Monty Grow

No. 22, 28
- Position: Safety

Personal information
- Born: September 4, 1971 (age 54) Inverness, Florida, U.S.
- Listed height: 6 ft 4 in (1.93 m)
- Listed weight: 214 lb (97 kg)

Career information
- High school: Citrus (Inverness)
- College: Florida (1989–1993)
- NFL draft: 1994: undrafted
- Expansion draft: 1995: 20th round, 39th overall pick

Career history
- Kansas City Chiefs (1994); Jacksonville Jaguars (1995–1996); Green Bay Packers (1997)*;
- * Offseason and/or practice squad member only

Career NFL statistics
- Tackles: 14
- Interceptions: 2
- Forced fumbles: 1
- Stats at Pro Football Reference

= Monty Grow =

American football player (born 1971)

Monty Roy Grow (born September 4, 1971) is an American former professional football player who was a defensive back for two seasons in the National Football League (NFL) with the Kansas City Chiefs and Jacksonville Jaguars. He played college football for the Florida Gators.

==Early life and college==
Monty Roy Grow was born on September 4, 1971, in Inverness, Florida. He attended Citrus High School in Inverness.

Grow played college football for the Gators of the University of Florida. He was a letterman in 1989, 1990, 1992, and 1993. He was suspended for the entire 1991 season after testing positive for a banned substance. Grow recorded one interception in 1990 and one interception in 1993.

==Professional career==
Grow signed with the Kansas City Chiefs on May 2, 1994, after going undrafted in the 1994 NFL draft. He played in 15 game for the Chiefs during the 1994 season, recording seven solo tackles, one assisted tackle, one forced fumble, and one interception. He also appeared in one playoff game in 1994.

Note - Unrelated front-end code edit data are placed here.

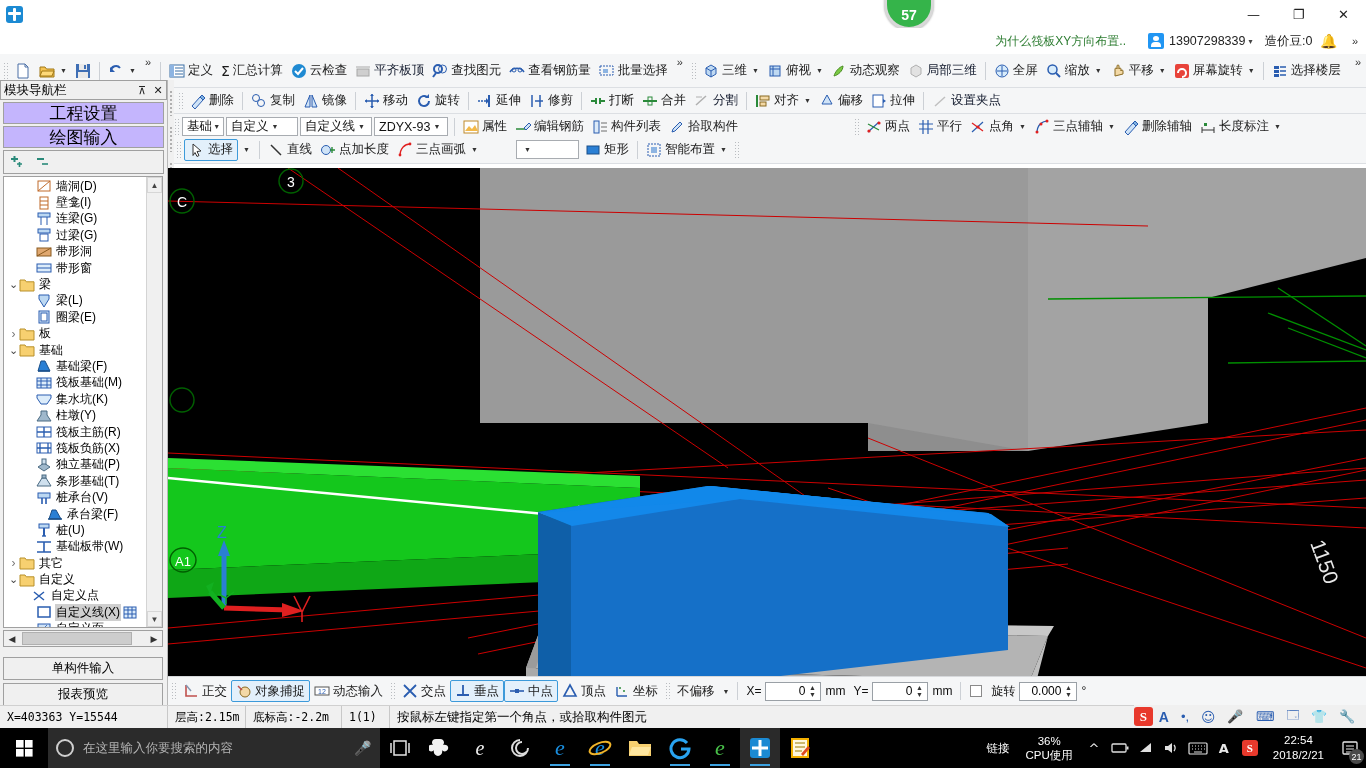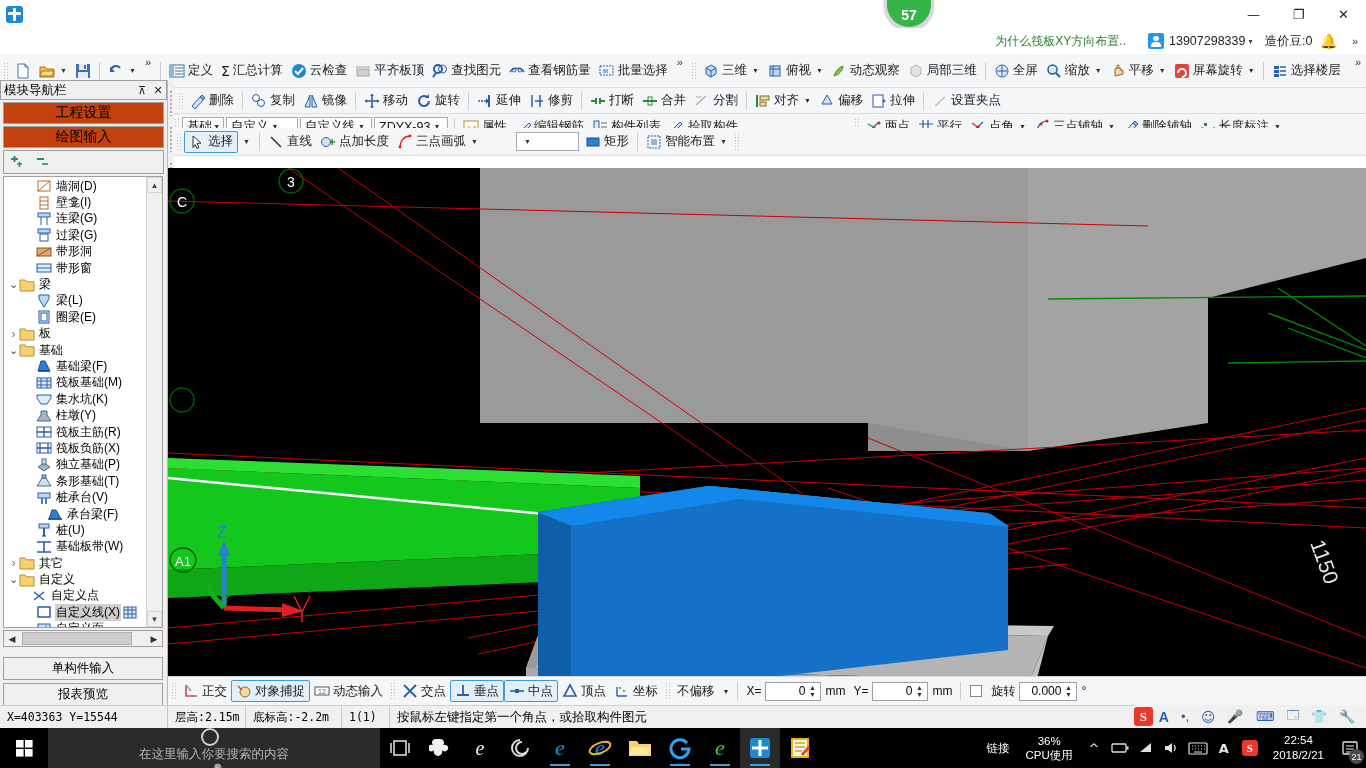"工程设置" .lp-tab { background: #c2410c -> #c4b5fd; font-size: 14px -> 17px }
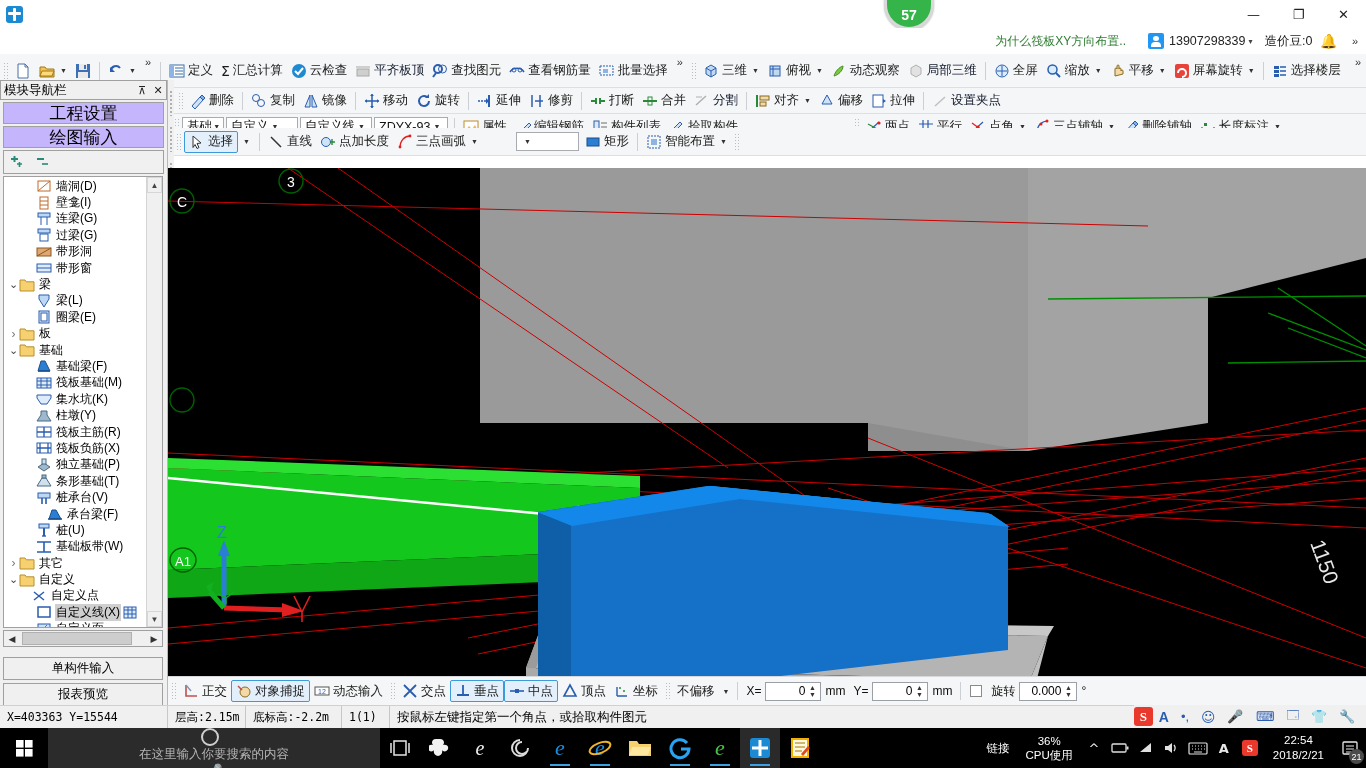"选择" #tb4 { top: 128px -> 136px }
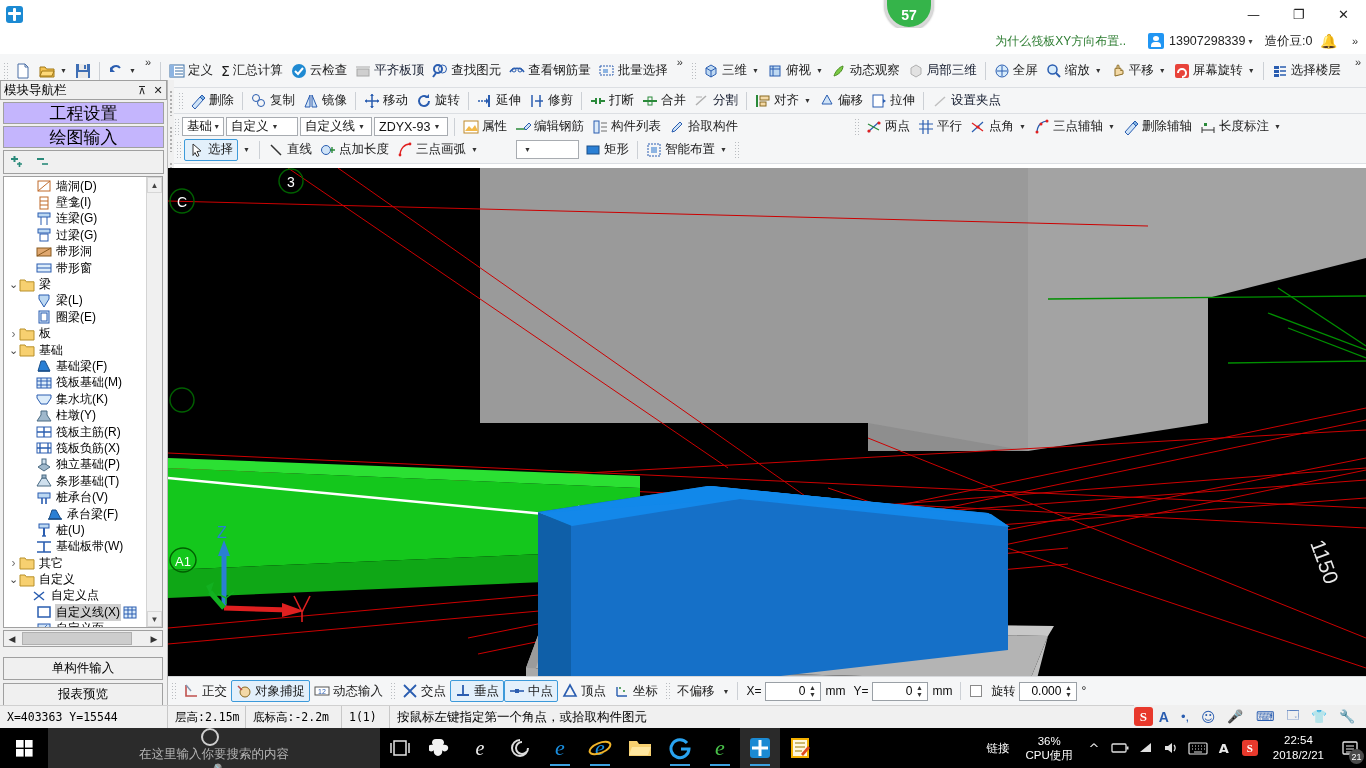"在这里输入你要搜索的内容" .searchbox { flex-direction: column -> none }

Grow was selected by the Jacksonville Jaguars in the 20th round, with the 39th overall pick, of the 1995 NFL expansion draft. He played in four games, starting one, for the Jaguars in 1995, totaling five solo tackles, one assisted tackle, and one interception. He was placed on injured reserve on September 27, 1995. Grow became a free agent after the 1995 season and re-signed with Jacksonville on May 16, 1996. He was placed on injured reserve again on August 14, 1996, and missed the entire 1996 season.

Grow signed with the Green Bay Packers in free agency on February 12, 1997. He was released on April 22, 1997.

==Legal issues==
In 2013, Grow was arrested for child abuse, after leaving his 3-year-old child locked in a car, without any adult supervision.
In 2016, Grow was arrested for being a leader in a massive healthcare-fraud conspiracy, and in 2018 was found guilty of 17 counts of health care fraud and money laundering. He was sentenced to 22 years in prison in connection with the healthcare-fraud conviction and ordered to pay approximately $18 million in restitution.

On October 21, 2020, the United States Court of Appeals for the Eleventh Circuit found that the evidence was sufficient to support Grow’s convictions, and that the district court’s instructions to the jury were not coercive or prejudicial, and that Grow invited any error that the district court may have committed. The Eleventh Circuit, however, vacated the sentence on Count I of the indictment and remanded the case for further proceedings.